Corea del Norte y Corea del Sur acordaron la semana pasada volver a abrir el complejo, situado a unos diez kilómetros de la frontera y que alberga a 123 empresas surcoreanas.
Decenas de automóviles, camiones y empleados coreanos cruzaron la frontera militarizada a las 8:30 hora local (23:30 GMT del domingo).
"Me gustaría que pudiéramos trabajar juntos, como antes ", declaró el dueño de un taller del enclave, de 50 años, que no quiso dar su nombre.
Fundada en 2004, la zona de actividad de Kaesong fue cerrada unilateralmente por Pyongyang en abril, tras semanas de alta tensión en la península causada por una tercera prueba nuclear de Corea del Norte y nuevas sanciones internacionales contra el régimen comunista.
El sitio se había librado en las anteriores confrontaciones en la península coreana.
Kaesong es en efecto una valiosa fuente de divisas para la aislada Corea del Norte, cuya economía sufre gravemente por una planificación ruinosa y por las duras sanciones internacionales en relación con sus ambiciones nucleares.

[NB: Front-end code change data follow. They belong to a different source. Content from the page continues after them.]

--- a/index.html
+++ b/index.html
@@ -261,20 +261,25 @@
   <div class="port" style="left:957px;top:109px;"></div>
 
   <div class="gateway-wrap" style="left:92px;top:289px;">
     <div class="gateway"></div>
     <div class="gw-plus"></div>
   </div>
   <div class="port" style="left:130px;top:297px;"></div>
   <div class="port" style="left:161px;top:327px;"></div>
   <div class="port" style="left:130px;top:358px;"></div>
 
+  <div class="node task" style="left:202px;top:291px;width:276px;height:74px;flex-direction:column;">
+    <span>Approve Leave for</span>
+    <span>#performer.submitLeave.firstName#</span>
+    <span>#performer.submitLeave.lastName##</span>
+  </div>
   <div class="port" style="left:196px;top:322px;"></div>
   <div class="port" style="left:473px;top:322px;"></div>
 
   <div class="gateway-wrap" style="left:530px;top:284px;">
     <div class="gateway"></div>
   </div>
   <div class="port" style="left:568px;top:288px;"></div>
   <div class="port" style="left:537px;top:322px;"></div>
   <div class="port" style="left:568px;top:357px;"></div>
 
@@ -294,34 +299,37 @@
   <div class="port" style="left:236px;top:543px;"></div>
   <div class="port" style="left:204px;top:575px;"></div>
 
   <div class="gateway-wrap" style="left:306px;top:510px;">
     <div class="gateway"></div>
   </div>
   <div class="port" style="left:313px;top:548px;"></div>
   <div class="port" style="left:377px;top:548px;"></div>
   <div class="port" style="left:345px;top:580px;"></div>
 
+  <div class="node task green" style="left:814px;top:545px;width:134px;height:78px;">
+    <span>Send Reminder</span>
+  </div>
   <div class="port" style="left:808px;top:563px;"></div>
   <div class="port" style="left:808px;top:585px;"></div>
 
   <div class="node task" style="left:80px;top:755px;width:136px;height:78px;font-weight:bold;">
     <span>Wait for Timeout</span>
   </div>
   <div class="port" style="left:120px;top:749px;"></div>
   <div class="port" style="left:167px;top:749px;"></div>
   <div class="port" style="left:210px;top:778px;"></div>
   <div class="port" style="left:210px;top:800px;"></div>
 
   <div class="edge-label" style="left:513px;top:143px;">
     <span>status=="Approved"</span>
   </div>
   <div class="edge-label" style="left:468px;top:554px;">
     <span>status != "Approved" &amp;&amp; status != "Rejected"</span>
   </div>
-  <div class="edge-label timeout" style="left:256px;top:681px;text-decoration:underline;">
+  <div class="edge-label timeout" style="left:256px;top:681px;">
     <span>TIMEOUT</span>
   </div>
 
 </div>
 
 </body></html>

Kaesong fue un resultado de la "diplomacia del rayo de sol", conducida por Corea del Sur de 1998 a 2008 para alentar los contactos entre ambos hermanos enemigos.
Corea del Sur logró imponer el miércoles algunas condiciones a Corea del Norte: el sitio será abierto a inversores extranjeros, lo que, espera Seúl, disuadirá a Pyongyang de tomar medidas drásticas.

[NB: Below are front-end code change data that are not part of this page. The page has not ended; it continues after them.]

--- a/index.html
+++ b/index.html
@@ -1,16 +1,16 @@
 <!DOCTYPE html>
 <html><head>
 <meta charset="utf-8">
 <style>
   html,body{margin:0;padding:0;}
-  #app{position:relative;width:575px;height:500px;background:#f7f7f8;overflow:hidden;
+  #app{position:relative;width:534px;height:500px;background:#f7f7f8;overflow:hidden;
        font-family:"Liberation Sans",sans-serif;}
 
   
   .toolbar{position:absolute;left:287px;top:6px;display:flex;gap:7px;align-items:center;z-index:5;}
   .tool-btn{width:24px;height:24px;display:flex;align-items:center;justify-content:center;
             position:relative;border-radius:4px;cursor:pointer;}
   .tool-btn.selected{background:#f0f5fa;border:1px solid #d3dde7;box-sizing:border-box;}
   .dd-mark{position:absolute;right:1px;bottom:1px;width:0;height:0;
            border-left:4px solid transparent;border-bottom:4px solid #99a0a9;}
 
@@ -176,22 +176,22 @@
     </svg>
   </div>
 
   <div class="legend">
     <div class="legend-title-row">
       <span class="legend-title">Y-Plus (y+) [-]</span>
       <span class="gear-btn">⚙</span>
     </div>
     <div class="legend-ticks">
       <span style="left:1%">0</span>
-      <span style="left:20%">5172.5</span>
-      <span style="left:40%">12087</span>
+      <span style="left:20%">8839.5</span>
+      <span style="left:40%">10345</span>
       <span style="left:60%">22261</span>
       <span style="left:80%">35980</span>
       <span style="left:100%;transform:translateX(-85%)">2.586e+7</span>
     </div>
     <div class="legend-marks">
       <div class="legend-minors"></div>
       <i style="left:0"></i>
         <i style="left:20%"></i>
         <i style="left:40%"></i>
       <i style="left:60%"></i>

Corea del Sur también pidió compensación para sus empresas que perdieron cientos de millones de dólares. Ambas partes parecen haber llegado a un acuerdo sobre una congelación de los impuestos pagados por las empresas de Corea del Sur este año.
Kaesong, sin embargo, según los expertos, seguirá siendo vulnerable a las vicisitudes de las relaciones intercoreanas, al margen de las garantías ofrecidas.